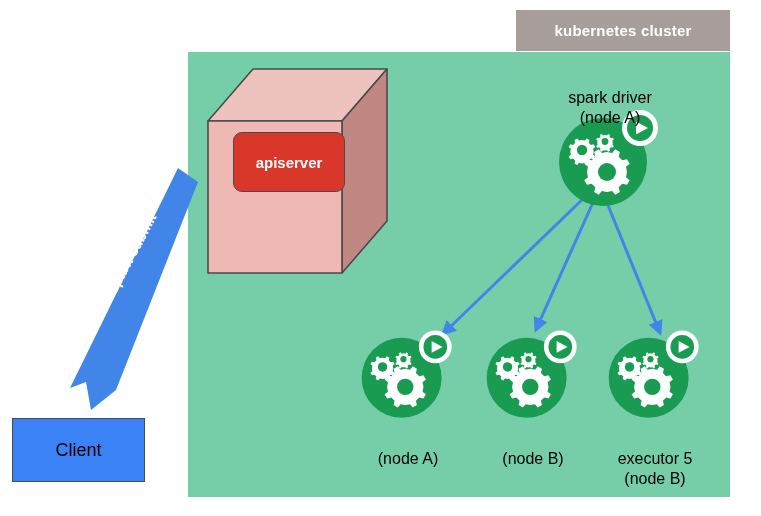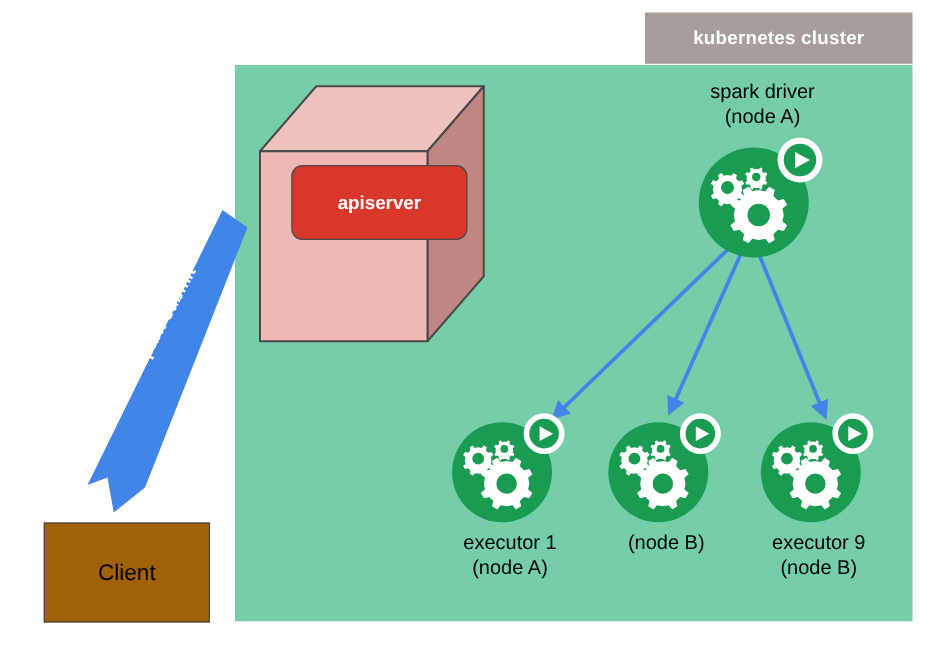--- a/index.html
+++ b/index.html
@@ -127,6 +127,7 @@
     color: #000000;
     line-height: 1.25;
     white-space: nowrap;
+    margin-top: 24px;
   }
 
   

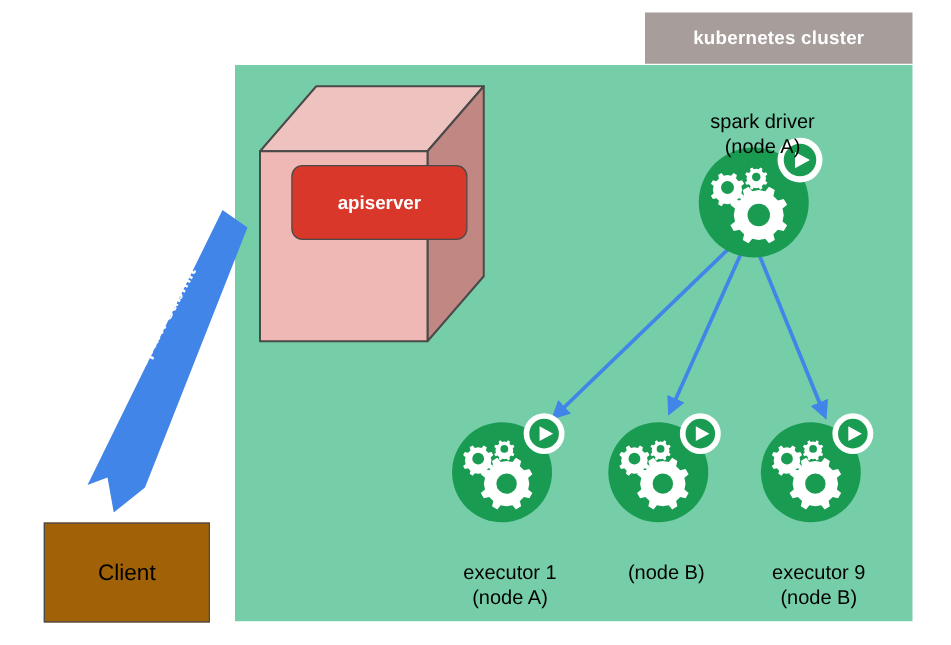--- a/index.html
+++ b/index.html
@@ -99,7 +99,7 @@
   .cube svg { display: block; }
   .cube-pod {
     position: absolute;
-    width: 141px;
+    width: 112px;
     height: 60px;
     background: #d9372a;
     border: 1.5px solid #4a4a4a;

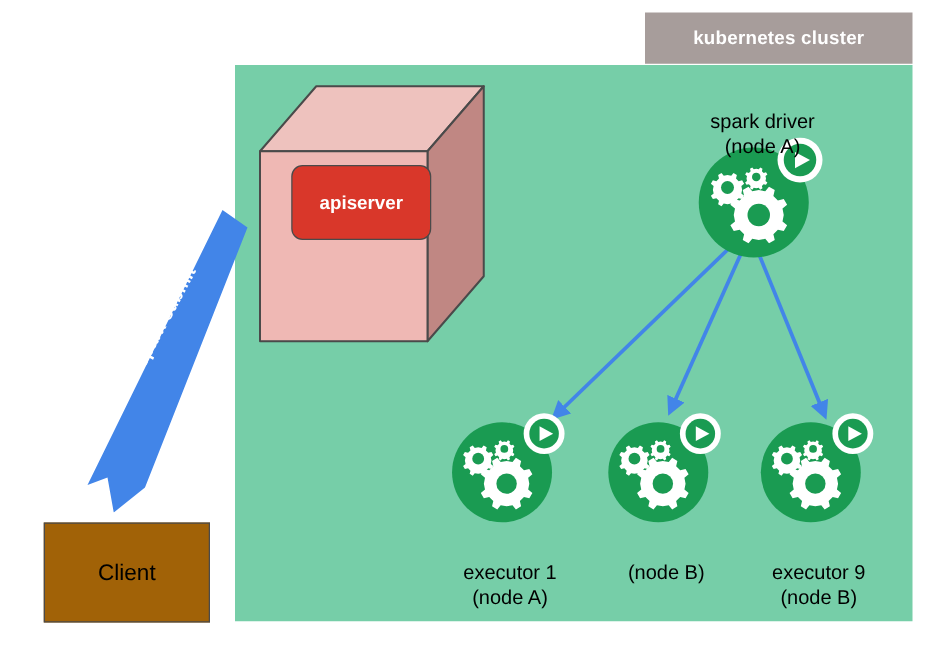--- a/index.html
+++ b/index.html
@@ -50,11 +50,11 @@
   
   .client-box {
     position: absolute;
-    left: 35px;
+    left: 12px;
     top: 418px;
     width: 133px;
-    height: 80px;
-    background: #a16207;
+    height: 64px;
+    background: #3b82f6;
     border: 1px solid #4a4a4a;
     box-sizing: border-box;
     display: flex;

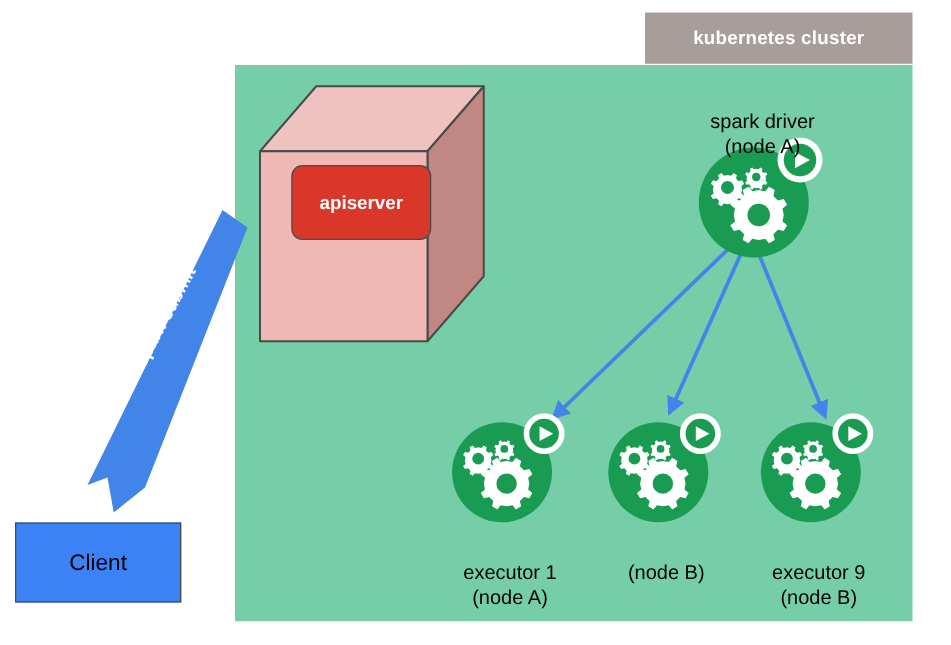--- a/index.html
+++ b/index.html
@@ -254,7 +254,6 @@
     </svg>
   </div>
   <div class="node-caption cap-exec1">
-    <div>executor 1</div>
     <div>(node A)</div>
   </div>
 

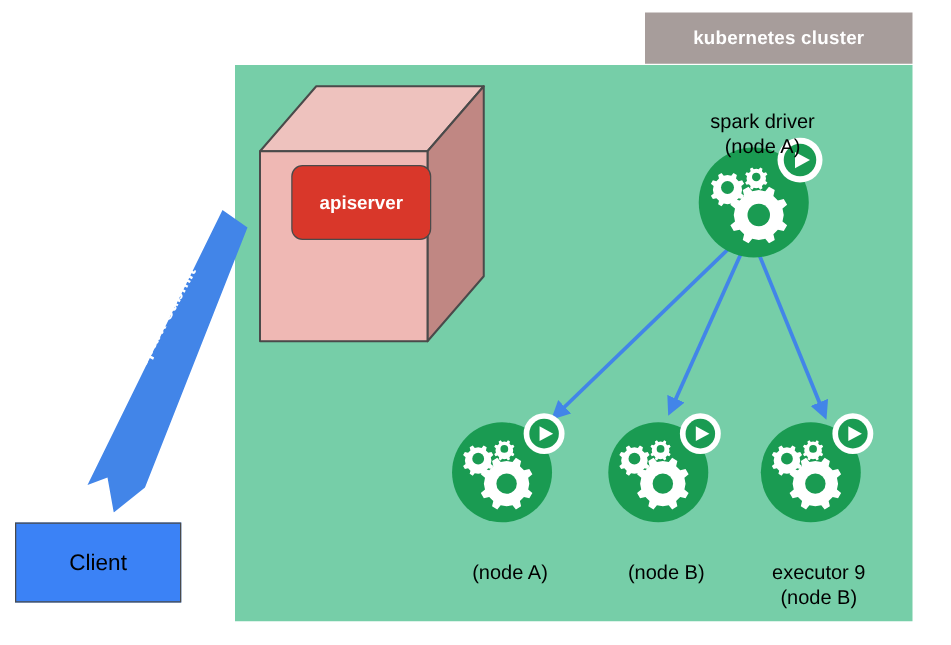--- a/index.html
+++ b/index.html
@@ -306,7 +306,7 @@
     </svg>
   </div>
   <div class="node-caption cap-exec3">
-    <div>executor 9</div>
+    <div>executor 5</div>
     <div>(node B)</div>
   </div>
◇ ◇ ◇ ◇ ◇
Exercise details
What's needed is a word-for-word retyping of the listing, minus its pictures.

Exercise solution
--- a/index.html
+++ b/index.html
@@ -127,6 +127,7 @@
     color: #000000;
     line-height: 1.25;
     white-space: nowrap;
+    margin-top: 24px;
   }
 
   

--- a/index.html
+++ b/index.html
@@ -99,7 +99,7 @@
   .cube svg { display: block; }
   .cube-pod {
     position: absolute;
-    width: 141px;
+    width: 112px;
     height: 60px;
     background: #d9372a;
     border: 1.5px solid #4a4a4a;

--- a/index.html
+++ b/index.html
@@ -50,11 +50,11 @@
   
   .client-box {
     position: absolute;
-    left: 35px;
+    left: 12px;
     top: 418px;
     width: 133px;
-    height: 80px;
-    background: #a16207;
+    height: 64px;
+    background: #3b82f6;
     border: 1px solid #4a4a4a;
     box-sizing: border-box;
     display: flex;

--- a/index.html
+++ b/index.html
@@ -254,7 +254,6 @@
     </svg>
   </div>
   <div class="node-caption cap-exec1">
-    <div>executor 1</div>
     <div>(node A)</div>
   </div>
 

--- a/index.html
+++ b/index.html
@@ -306,7 +306,7 @@
     </svg>
   </div>
   <div class="node-caption cap-exec3">
-    <div>executor 9</div>
+    <div>executor 5</div>
     <div>(node B)</div>
   </div>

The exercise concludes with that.